RBI’s foreign exchange reserves to cross $700 billion earlier than expected in fiscal 2025 | Economic News

New Delhi: Despite global economic headwinds and rising geopolitical uncertainties, foreign exchange reserves are at record high levels and are projected to surpass $700 billion in FY25 earlier than expected.

According to the latest note from global investment firm Jefferies, the RBI’s foreign exchange reserves are estimated to rise by $53 billion to $700 billion in the current fiscal year (FY25E). The rupee is now the most stable currency among major economies, it added.

However, going by the rise in forex reserves in FY25, the $700 billion mark does not seem too far away. India’s forex reserves rose by $5.2 billion to a new all-time high of $689.24 billion (in the week ended September 6). According to the RBI’s weekly data, foreign exchange assets (FCA) grew by $5.1 billion to $604.1 billion.

The country is currently witnessing strong inward flows. Foreign direct investment flows into debt markets have also picked up. Last week, foreign investors bought shares worth Rs 16,800 crore in the Indian stock market, taking the total purchases to Rs 27,856 crore (up to September 13).

According to NSDL data, foreign investors bought shares in the spot market every day last week. In 2024, the total investments by foreign investors stand at Rs 70,737 crore so far.
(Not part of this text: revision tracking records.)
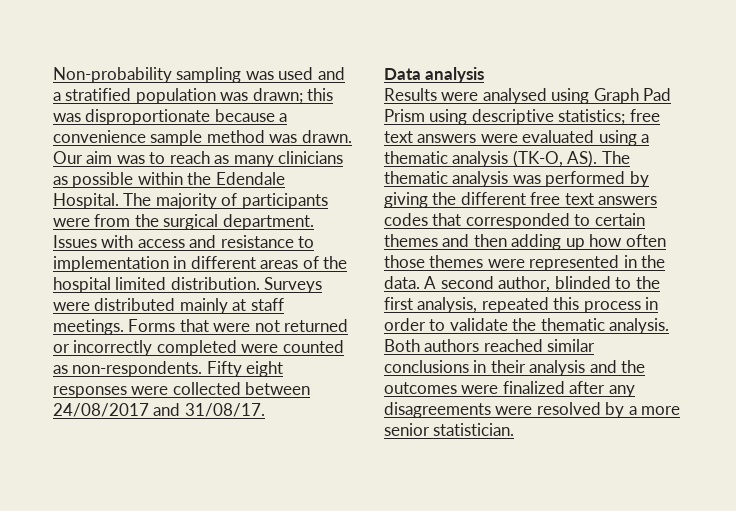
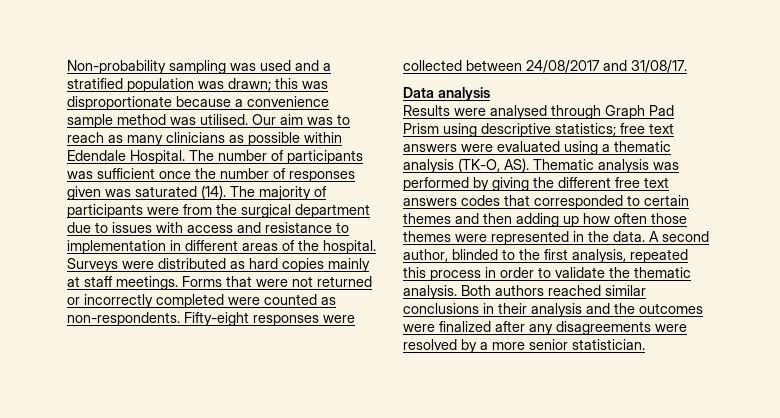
- Non-probability sampling was used and a stratified population was drawn; this was disproportionate because a convenience sample method was drawn.
+ Non-probability sampling was used and a stratified population was drawn; this was disproportionate because a convenience sample method was utilised.
- Our aim was to reach as many clinicians as possible within the Edendale Hospital.
+ Our aim was to reach as many clinicians as possible within Edendale Hospital.
- The majority of participants were from the surgical department. Issues with access and resistance to implementation in different areas of the hospital limited distribution. Surveys were distributed mainly at staff meetings.
+ The number of participants was sufficient once the number of responses given was saturated (14). The majority of participants were from the surgical department due to issues with access and resistance to implementation in different areas of the hospital. Surveys were distributed as hard copies mainly at staff meetings.
- Fifty eight responses were collected between 24/08/2017 and 31/08/17.
+ Fifty-eight responses were collected between 24/08/2017 and 31/08/17.
- Results were analysed using Graph Pad Prism using descriptive statistics; free text answers were evaluated using a thematic analysis (TK-O, AS). The thematic analysis was performed by giving the different free text answers codes that corresponded to certain themes and then adding up how often those themes were represented in the data.
+ Results were analysed through Graph Pad Prism using descriptive statistics; free text answers were evaluated using a thematic analysis (TK-O, AS). Thematic analysis was performed by giving the different free text answers codes that corresponded to certain themes and then adding up how often those themes were represented in the data.

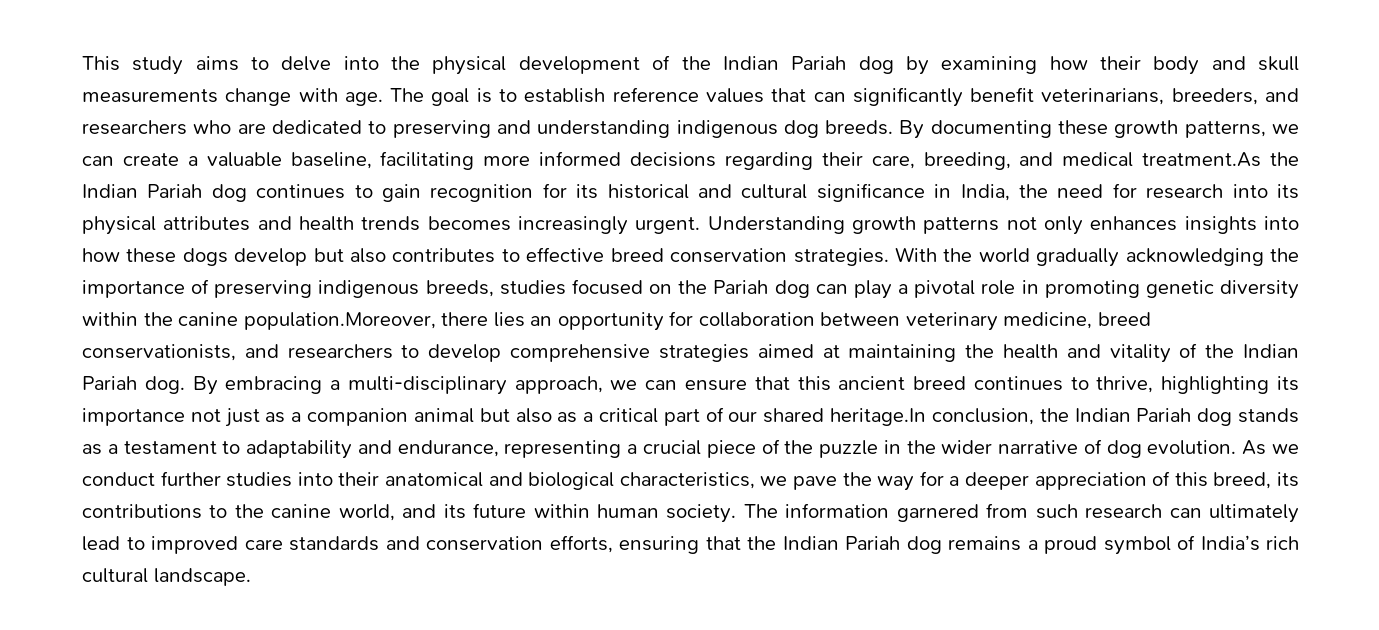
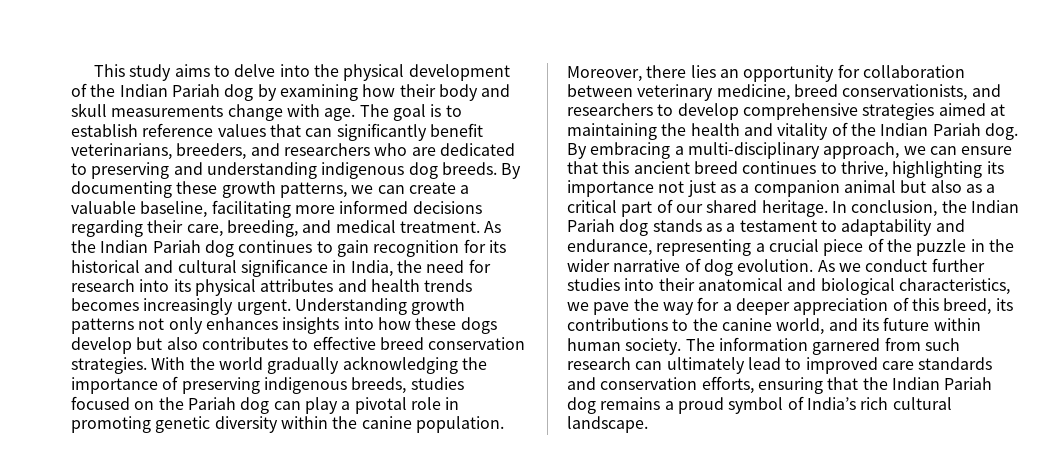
- By documenting these growth patterns, we can create a valuable baseline, facilitating more informed decisions regarding their care, breeding, and medical treatment.As the Indian Pariah dog continues to gain recognition for its historical and cultural significance in India, the need for research into its physical attributes and health trends becomes increasingly urgent.
+ By documenting these growth patterns, we can create a valuable baseline, facilitating more informed decisions regarding their care, breeding, and medical treatment. As the Indian Pariah dog continues to gain recognition for its historical and cultural significance in India, the need for research into its physical attributes and health trends becomes increasingly urgent.
- With the world gradually acknowledging the importance of preserving indigenous breeds, studies focused on the Pariah dog can play a pivotal role in promoting genetic diversity within the canine population.Moreover, there lies an opportunity for collaboration between veterinary medicine, breed conservationists, and researchers to develop comprehensive strategies aimed at maintaining the health and vitality of the Indian Pariah dog.
+ With the world gradually acknowledging the importance of preserving indigenous breeds, studies focused on the Pariah dog can play a pivotal role in promoting genetic diversity within the canine population. Moreover, there lies an opportunity for collaboration between veterinary medicine, breed conservationists, and researchers to develop comprehensive strategies aimed at maintaining the health and vitality of the Indian Pariah dog.
- By embracing a multi-disciplinary approach, we can ensure that this ancient breed continues to thrive, highlighting its importance not just as a companion animal but also as a critical part of our shared heritage.In conclusion, the Indian Pariah dog stands as a testament to adaptability and endurance, representing a crucial piece of the puzzle in the wider narrative of dog evolution.
+ By embracing a multi-disciplinary approach, we can ensure that this ancient breed continues to thrive, highlighting its importance not just as a companion animal but also as a critical part of our shared heritage. In conclusion, the Indian Pariah dog stands as a testament to adaptability and endurance, representing a crucial piece of the puzzle in the wider narrative of dog evolution.

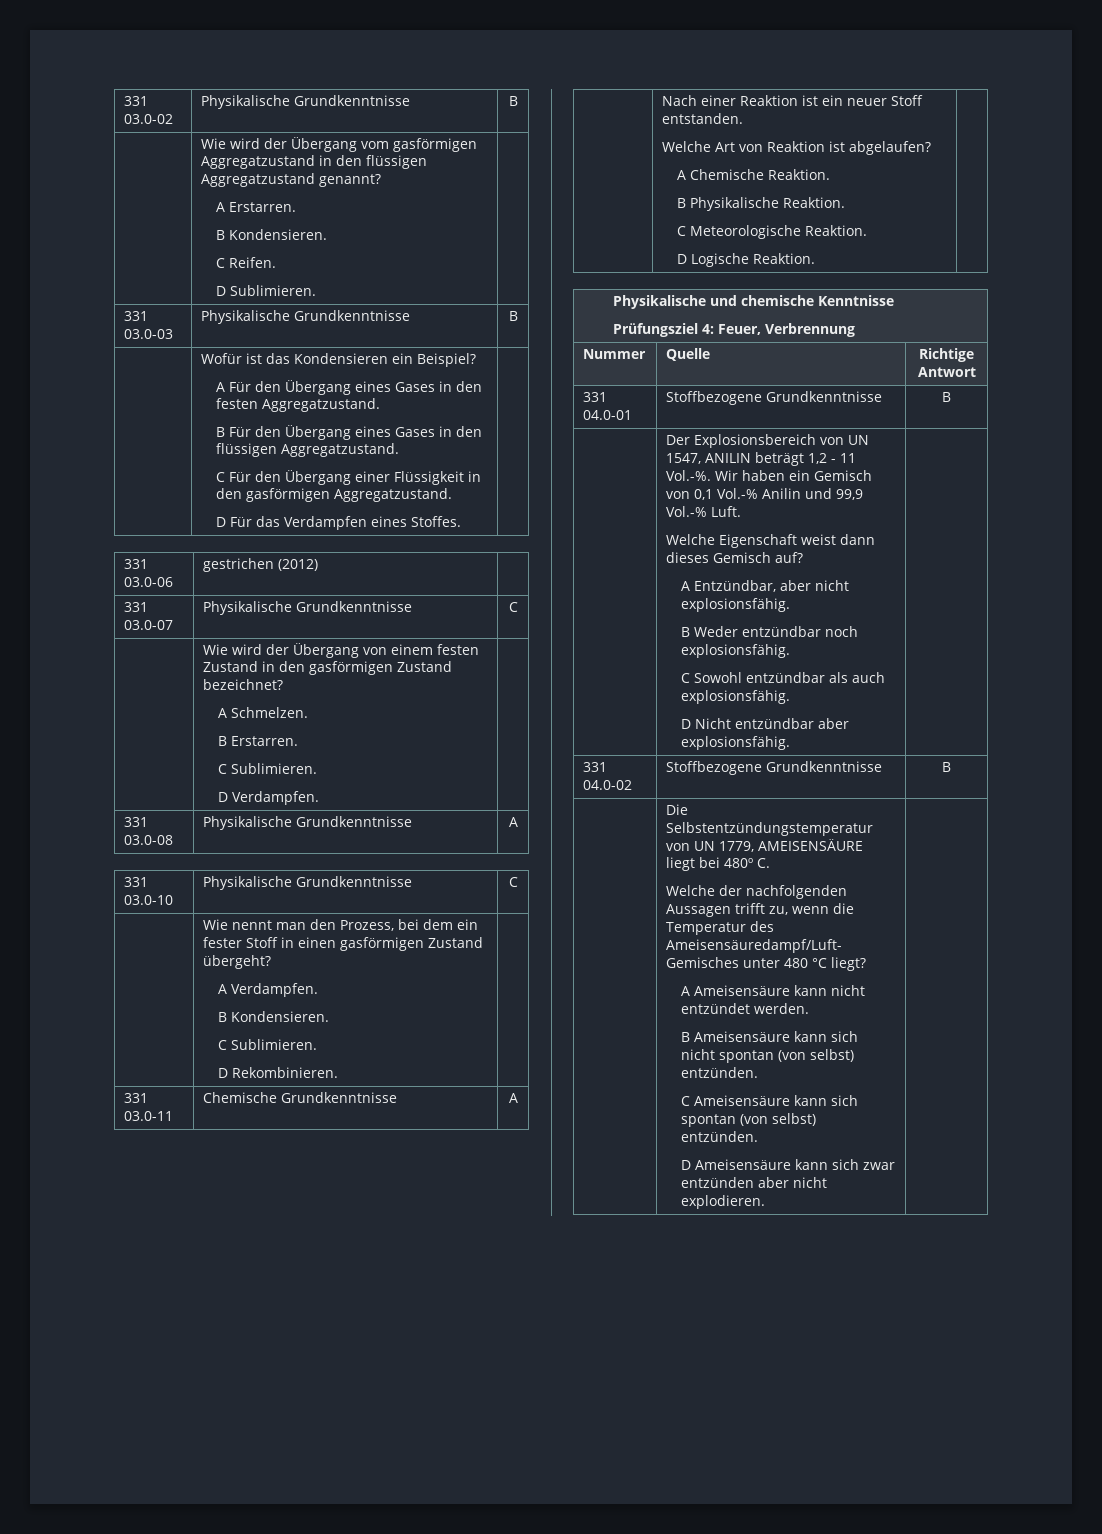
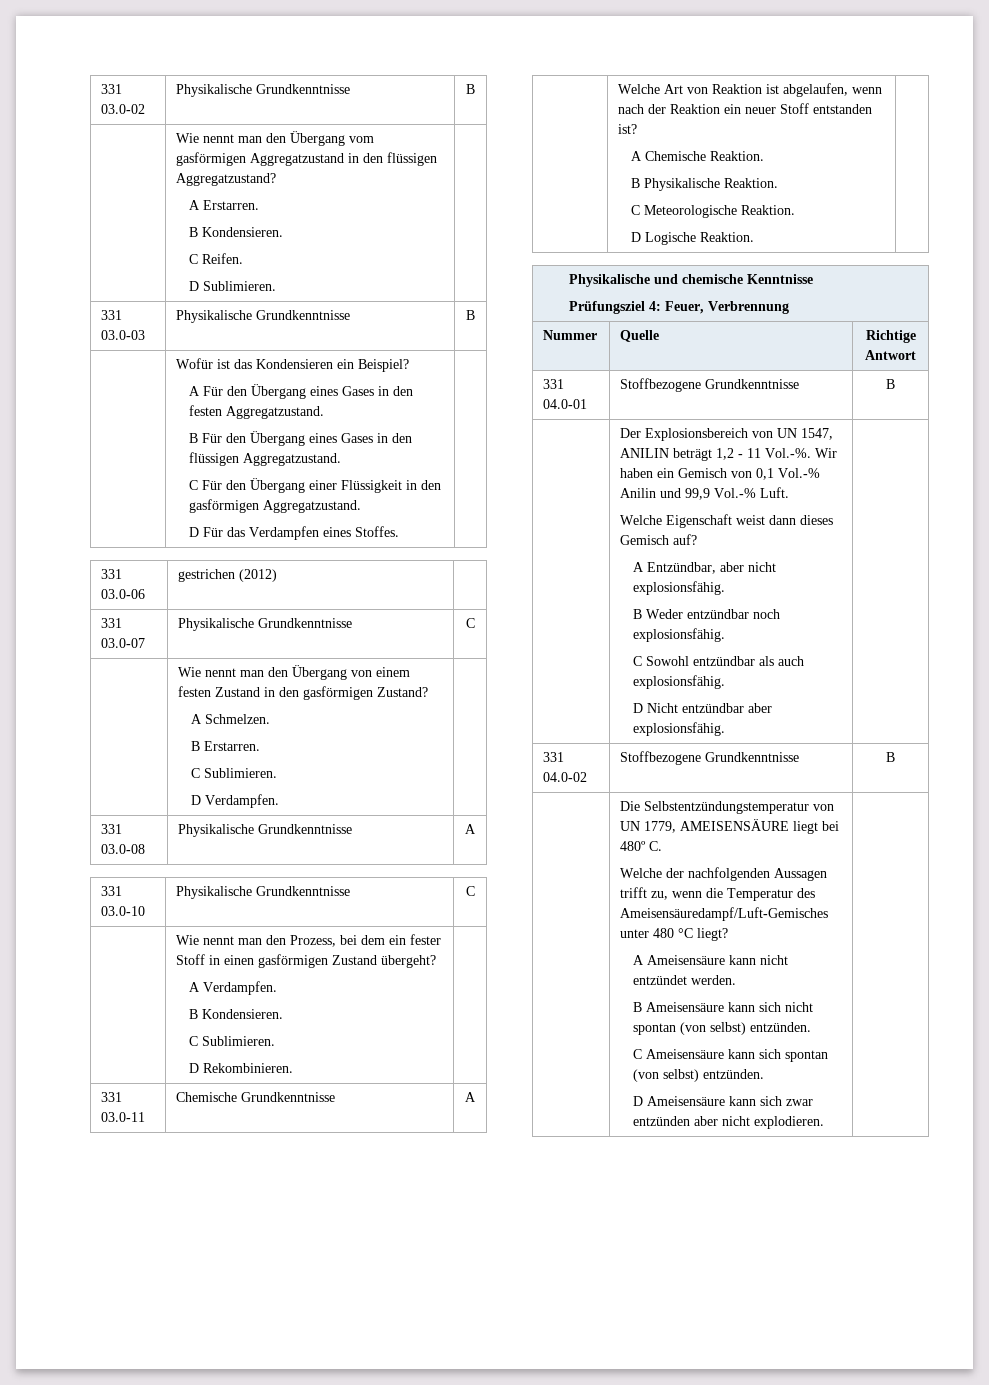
- | Wie wird der Übergang vom gasförmigen Aggregatzustand in den flüssigen Aggregatzustand genannt?
+ | Wie nennt man den Übergang vom gasförmigen Aggregatzustand in den flüssigen Aggregatzustand?
- | Wie wird der Übergang von einem festen Zustand in den gasförmigen Zustand bezeichnet?
+ | Wie nennt man den Übergang von einem festen Zustand in den gasförmigen Zustand?
- | Nach einer Reaktion ist ein neuer Stoff entstanden.
- Welche Art von Reaktion ist abgelaufen?
+ | Welche Art von Reaktion ist abgelaufen, wenn nach der Reaktion ein neuer Stoff entstanden ist?

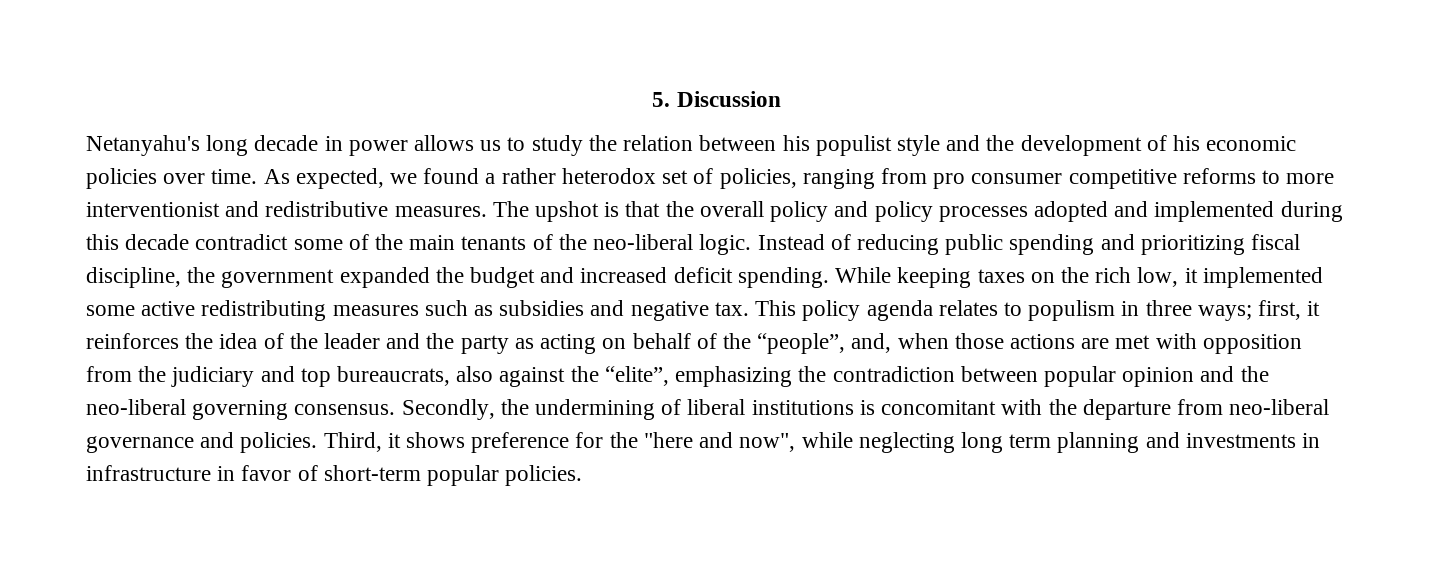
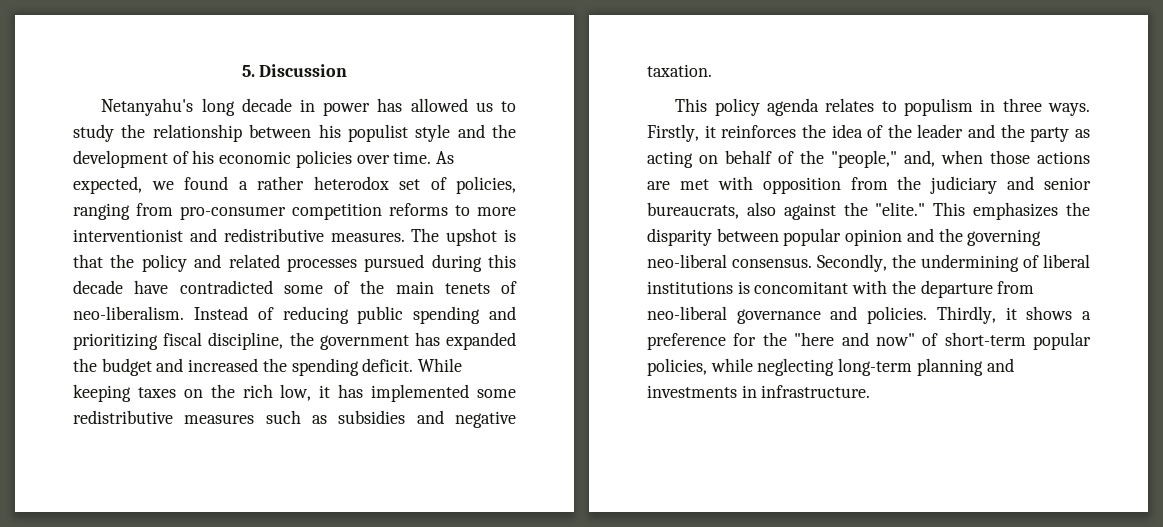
- Netanyahu's long decade in power allows us to study the relation between his populist style and the development of his economic policies over time.
+ Netanyahu's long decade in power has allowed us to study the relationship between his populist style and the development of his economic policies over time.
- As expected, we found a rather heterodox set of policies, ranging from pro consumer competitive reforms to more interventionist and redistributive measures.
+ As expected, we found a rather heterodox set of policies, ranging from pro-consumer competition reforms to more interventionist and redistributive measures.
- The upshot is that the overall policy and policy processes adopted and implemented during this decade contradict some of the main tenants of the neo-liberal logic.
+ The upshot is that the policy and related processes pursued during this decade have contradicted some of the main tenets of neo-liberalism.
- Instead of reducing public spending and prioritizing fiscal discipline, the government expanded the budget and increased deficit spending.
+ Instead of reducing public spending and prioritizing fiscal discipline, the government has expanded the budget and increased the spending deficit.
- While keeping taxes on the rich low, it implemented some active redistributing measures such as subsidies and negative tax. This policy agenda relates to populism in three ways; first, it reinforces the idea of the leader and the party as acting on behalf of the “people”, and, when those actions are met with opposition from the judiciary and top bureaucrats, also against the “elite”, emphasizing the contradiction between popular opinion and the neo-liberal governing consensus.
+ While keeping taxes on the rich low, it has implemented some redistributive measures such as subsidies and negative taxation.
+ This policy agenda relates to populism in three ways. Firstly, it reinforces the idea of the leader and the party as acting on behalf of the "people," and, when those actions are met with opposition from the judiciary and senior bureaucrats, also against the "elite." This emphasizes the disparity between popular opinion and the governing neo-liberal consensus.
- Third, it shows preference for the "here and now", while neglecting long term planning and investments in infrastructure in favor of short-term popular policies.
+ Thirdly, it shows a preference for the "here and now" of short-term popular policies, while neglecting long-term planning and investments in infrastructure.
According to market observers, positive FDI inflows have helped achieve record levels of foreign exchange in the country, which will build resilience in the external sector and boost the economy across all sectors.

Significant foreign exchange reserves will provide the Reserve Bank of India with greater flexibility in monetary policy and currency management. India’s reserve position with the International Monetary Fund (IMF) has increased by $9 billion to $4,631 billion.

According to market experts, India’s strong exchange rate will boost its economic growth trajectory by strengthening its position internationally, attracting foreign investment and promoting domestic trade and industry.

Meanwhile, with inflation in the second quarter of FY25 likely to remain below the RBI’s forecast of 4.4 per cent amid cooling food prices, the central bank may consider rate cuts in the upcoming Monetary Policy Committee (MPC) meetings.

According to Jefferies, interest rates across the world have seen a sharp rise and a reversal of the cycle seems likely in the coming quarters, which would create scope for the RBI to cut benchmark interest rates in India as well.